Kremlin Spokesman Dmitry Peskov told PBS on Monday that “no one in Russia is considering the idea of using nuclear weapons,” which in itself may be a cause for alarm. Interestingly, the original PBS story was headlined: “Putin’s spokesman Dmitry Peskov on Ukraine and the West: ‘Don’t push us into the corner,’” while the TASS report on the same interview was headlined: “No one in Russia is thinking about using nuclear weapons, Kremlin spokesman says.”
Do you get the distinction?
Let’s take it up from the start:
Special correspondent for the PBS News Hour, Ryan Chilcote, asked Peskov: “Over the weekend, we heard President Biden call President Putin a butcher and say that it is impossible for him to remain in power. President Biden then said that he was not advocating for regime change. And yet you have said that the Kremlin still finds these comments alarming. Why?”
Before we go on, didn’t everybody find it alarming that the President of the United States was clearly calling for regime change in Russia? Why else would everyone from Secretary of State Antony Blinken down go out of their way to explain that old Joe was just in an angry mood, what with visiting Poland and learning about Russian atrocities – but didn’t, definitely didn’t call for toppling Putin?
Peskov said: “Well, it is quite alarming. … First of all, it was a personal insult. And one can hardly imagine a place for personal insult in the rhetoric of a political leader. … And his statement involves whether Putin should not or should be in power in Russia. … Of course, it is completely unacceptable. It is not for the United States’ president to decide who is going to be and who is the president of the Russian Federation. It is the people of Russia who are deciding during the election.”
Biden’s threat brought to mind the removal of so many world leaders the White House was not happy with, from Iran’s President Mohammad Mosaddegh the CIA and MI6 removed in a coup d’état in 1953 to Chile’s President Salvador Allende the CIA expunged in 1973, and all the leaders in between and thereafter. America has a track record of killing its political adversaries, so Putin has every reason to be worried.
Against that background of an American threat to take out the president of Russia came Chilcote’s nuclear option question.
“We heard yet another official over the weekend, this time former President Dmitry Medvedev, say that Russia reserves the right to use nuclear weapons if it faces an existential threat, even if the other side has not employed nuclear weapons,” the PBS correspondent began. “So, could you please clarify for us what exactly would amount to an existential threat to Russia?
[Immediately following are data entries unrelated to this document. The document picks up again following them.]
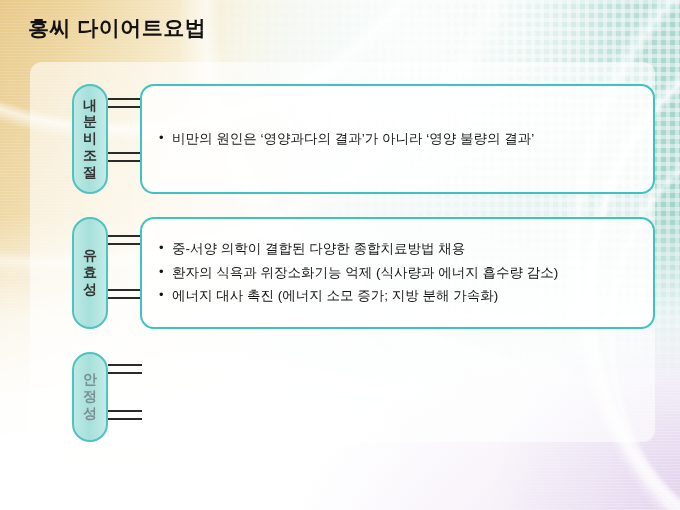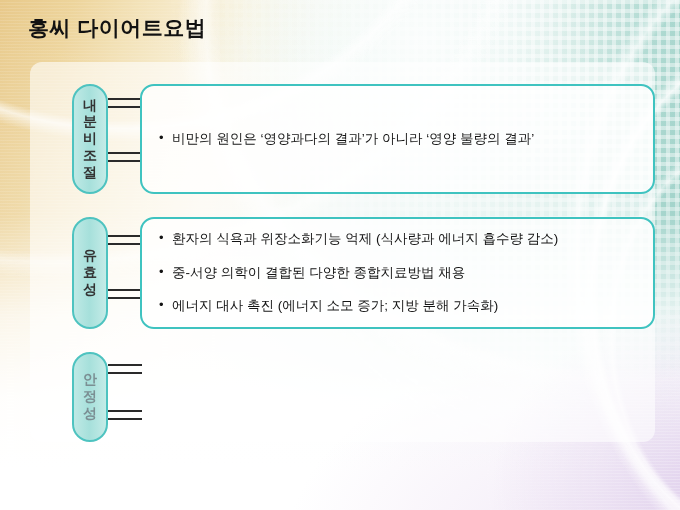--- a/index.html
+++ b/index.html
@@ -219,7 +219,7 @@
     flex-direction: column;
     justify-content: center;
     padding: 0 14px 0 30px;
-    gap: 17px;
+    gap: 7px;
   }
   .bullet {
     position: relative;

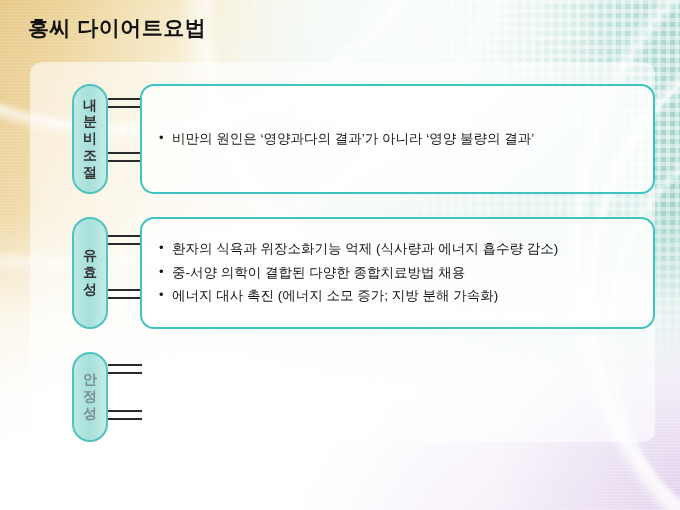--- a/index.html
+++ b/index.html
@@ -283,8 +283,8 @@
         <div class="cgroup" style="top:72px"></div>
       </div>
       <div class="card">
+        <div class="bullet">중-서양 의학이 결합된 다양한 종합치료방법 채용</div>
         <div class="bullet">환자의 식욕과 위장소화기능 억제 (식사량과 에너지 흡수량 감소)</div>
-        <div class="bullet">중-서양 의학이 결합된 다양한 종합치료방법 채용</div>
         <div class="bullet">에너지 대사 촉진 (에너지 소모 증가; 지방 분해 가속화)</div>
       </div>
     </div>

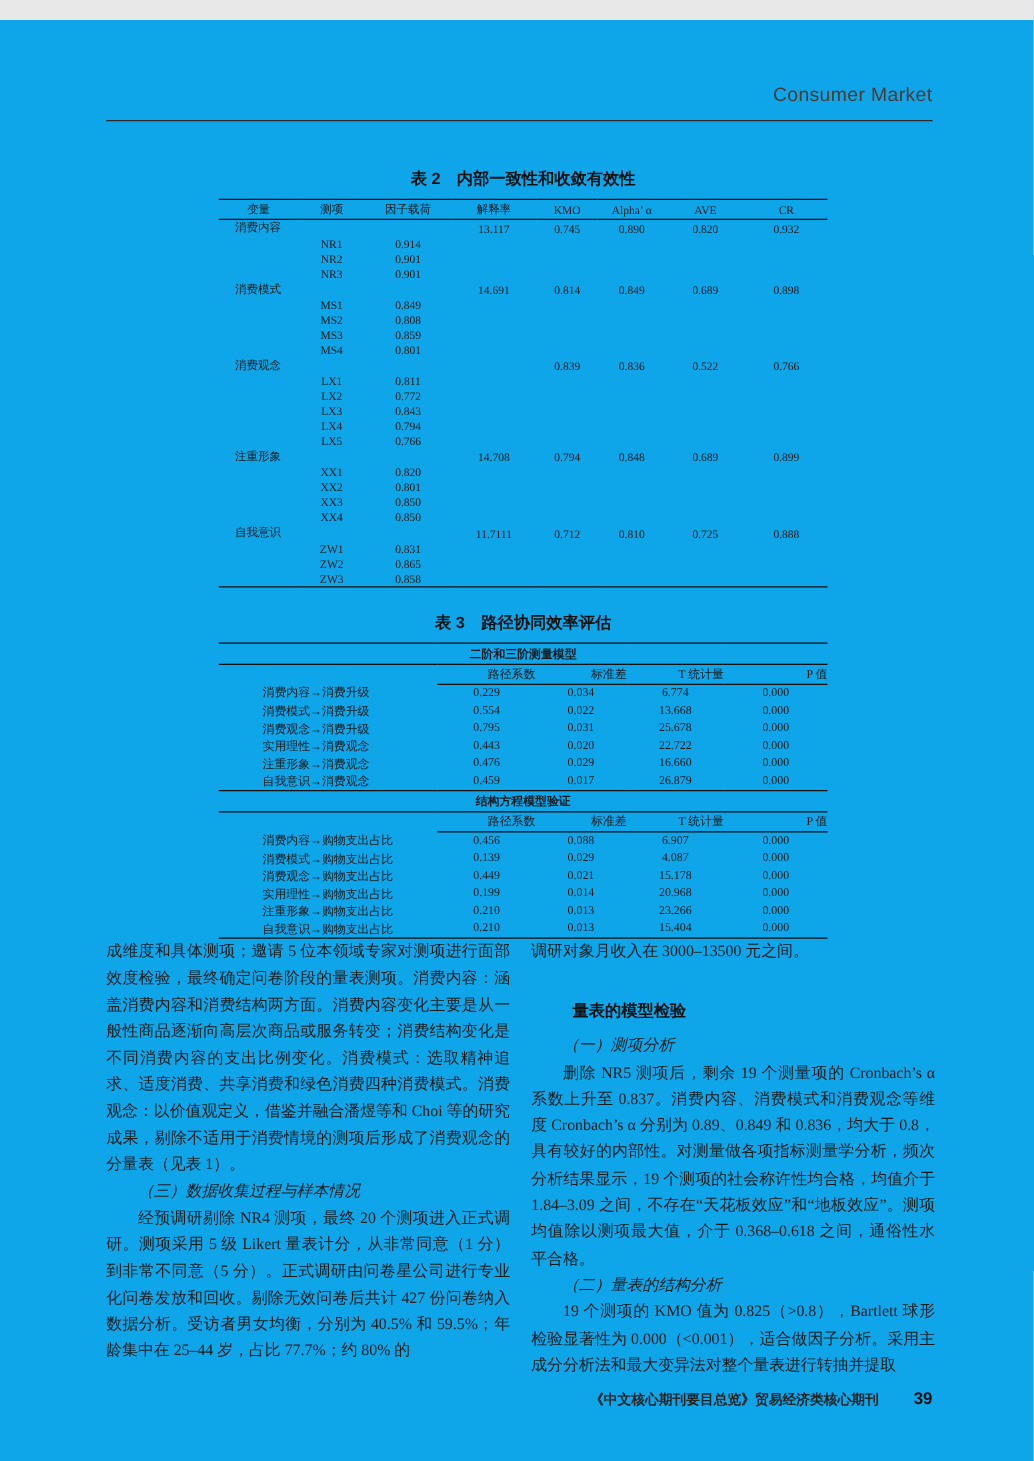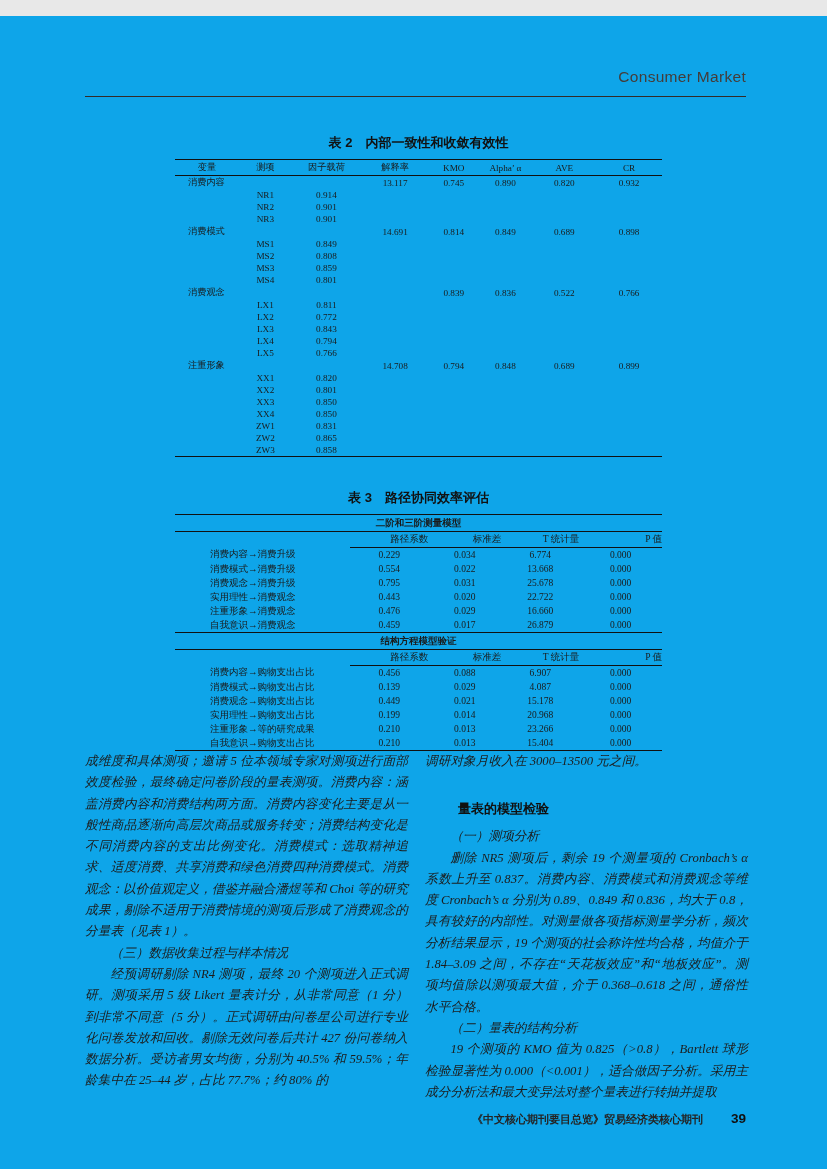--- a/index.html
+++ b/index.html
@@ -306,6 +306,16 @@
             <td></td>
           </tr>
           <tr>
+            <td class="c0">自我意识</td>
+            <td></td>
+            <td></td>
+            <td>11.7111</td>
+            <td>0.712</td>
+            <td>0.810</td>
+            <td>0.725</td>
+            <td>0.888</td>
+          </tr>
+          <tr>
             <td class="c0"></td>
             <td>ZW1</td>
             <td>0.831</td>

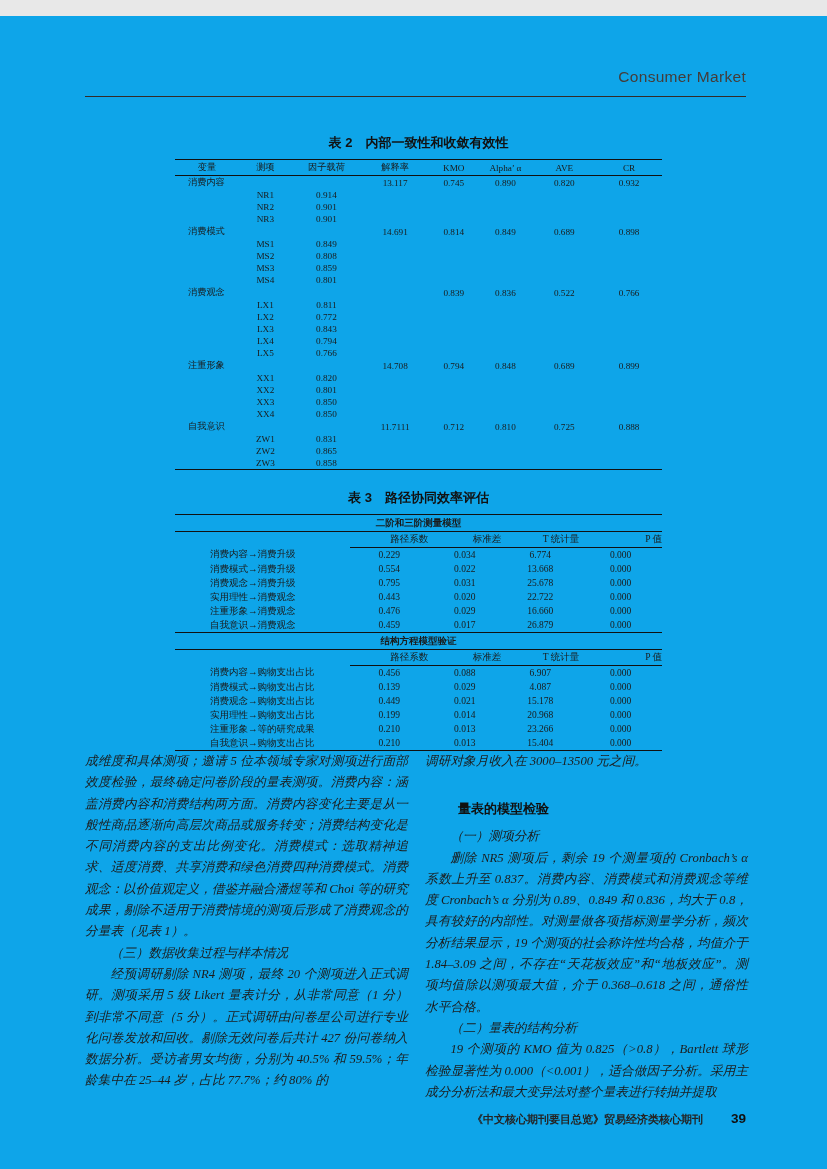--- a/index.html
+++ b/index.html
@@ -451,7 +451,7 @@
             <td>0.000</td>
           </tr>
           <tr>
-            <td class="path">注重形象→等的研究成果</td>
+            <td class="path">注重形象→购物支出占比</td>
             <td>0.210</td>
             <td>0.013</td>
             <td>23.266</td>

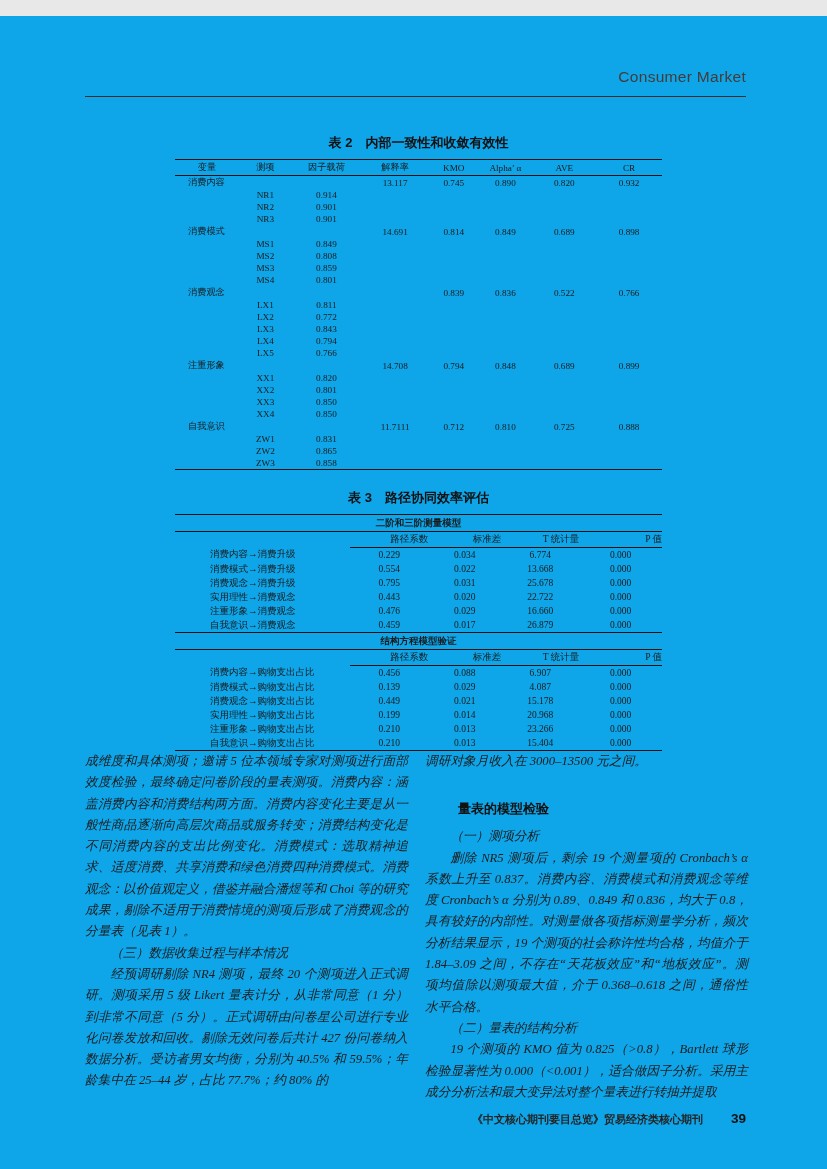--- a/index.html
+++ b/index.html
@@ -52,7 +52,7 @@
   }
   .col-left { left:85px; }
   .col-right { left:425px; }
-  .col p { margin:0;font-style:italic; }
+  .col p { margin:0; }
   .p-indent { text-indent:2em; }
   .subsection { text-indent:2em; font-style:italic; }
   .sec-heading {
For example, if you were unable to achieve your objectives in Ukraine, even though there is no one fighting in Russia, there’s no strikes on Russia, could that be perceived as an existential threat?”
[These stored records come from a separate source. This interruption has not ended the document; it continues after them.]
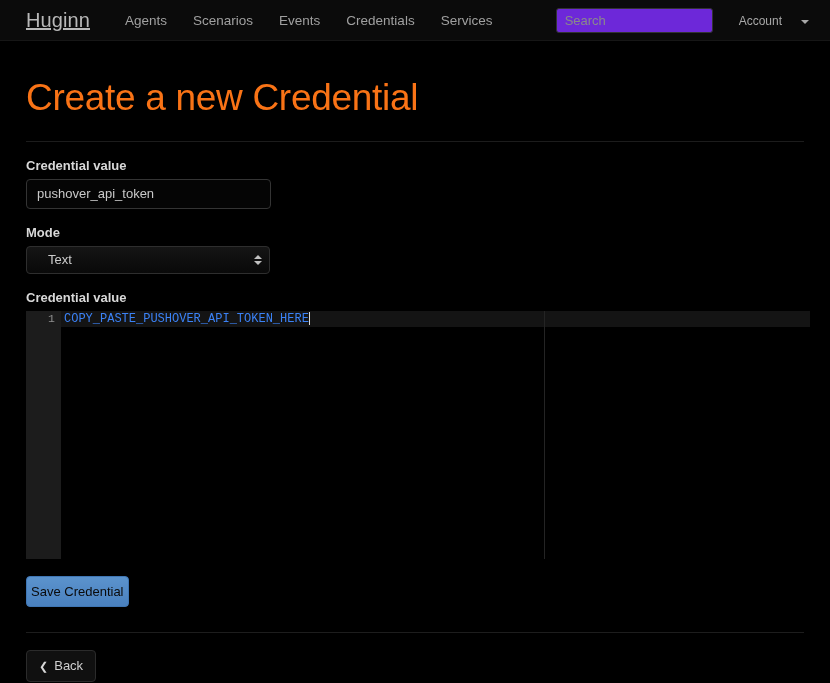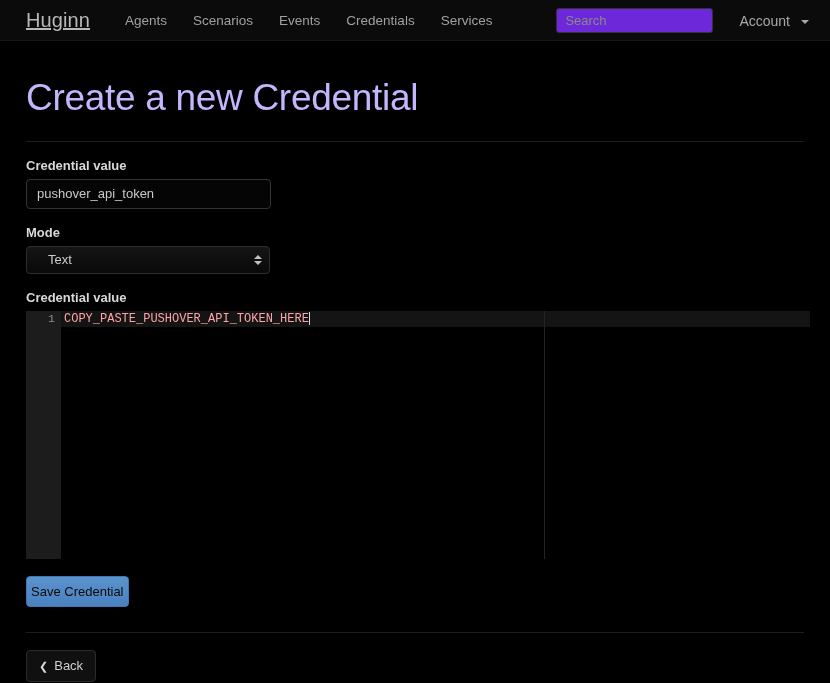--- a/index.html
+++ b/index.html
@@ -80,9 +80,9 @@
   .account-menu {
     display: flex;
     align-items: center;
-    gap: 11px;
+    gap: 19px;
     color: #a8a8a8;
-    font-size: 14px;
+    font-size: 12px;
     margin-left: 26px;
     margin-right: 21px;
     cursor: default;

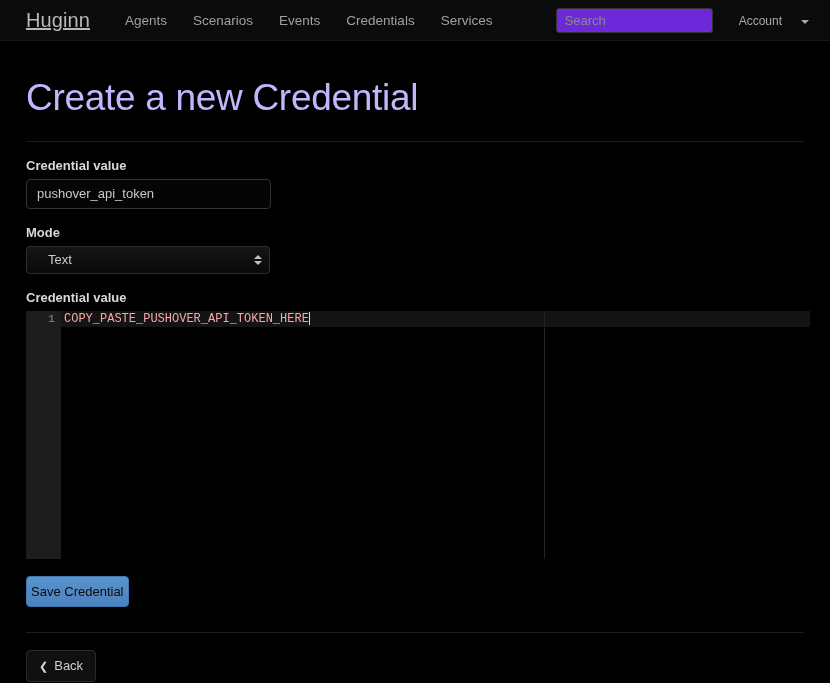--- a/index.html
+++ b/index.html
@@ -105,7 +105,7 @@
   .page-title {
     font-size: 37px;
     font-weight: 400;
-    color: #c4b5fd;
+    color: #f97316;
     margin: 37px 0 0 0;
     line-height: 1.1;
     letter-spacing: -0.3px;

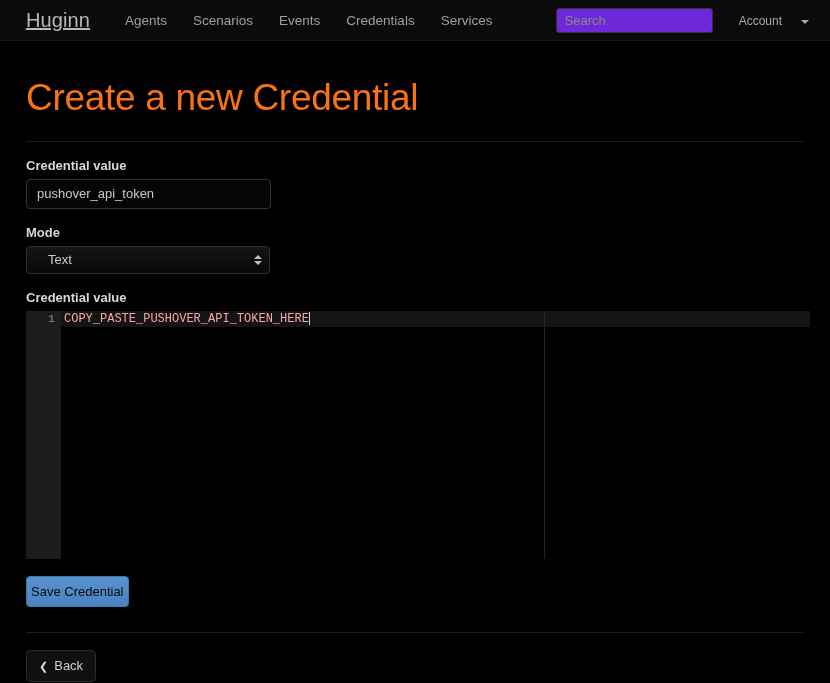--- a/index.html
+++ b/index.html
@@ -232,7 +232,7 @@
     height: 16px;
     line-height: 16px;
     white-space: pre;
-    color: #fca5a5;
+    color: #3b82f6;
     padding-left: 3px;
     display: flex;
     align-items: center;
Peskov first reassured the viewers at home that “we have no doubt that all the objectives of our special military operation in Ukraine will be completed.”
Good to know.
And should things not turn out so successful, he added, “any outcome of the operation, of course, is not a reason for the usage of a nuclear weapon. We have a security concept that very clearly states that only when there is a threat to the existence of the state in our country, we can use and we will actually use nuclear weapons to eliminate the threat or the existence of our country.”
Chilcote then said, “Look, Mr. Peskov, if you stick to … the dictionary definition of existential threat … clearly, nothing that is taking place or that is even really, quite frankly, imaginable that could take place could reach that bar of threatening the existence of the Russian state. So, why not just clear this up right now? Why can’t you, on behalf of Russia, rule out the use of nuclear weapons in this conflict, right here?”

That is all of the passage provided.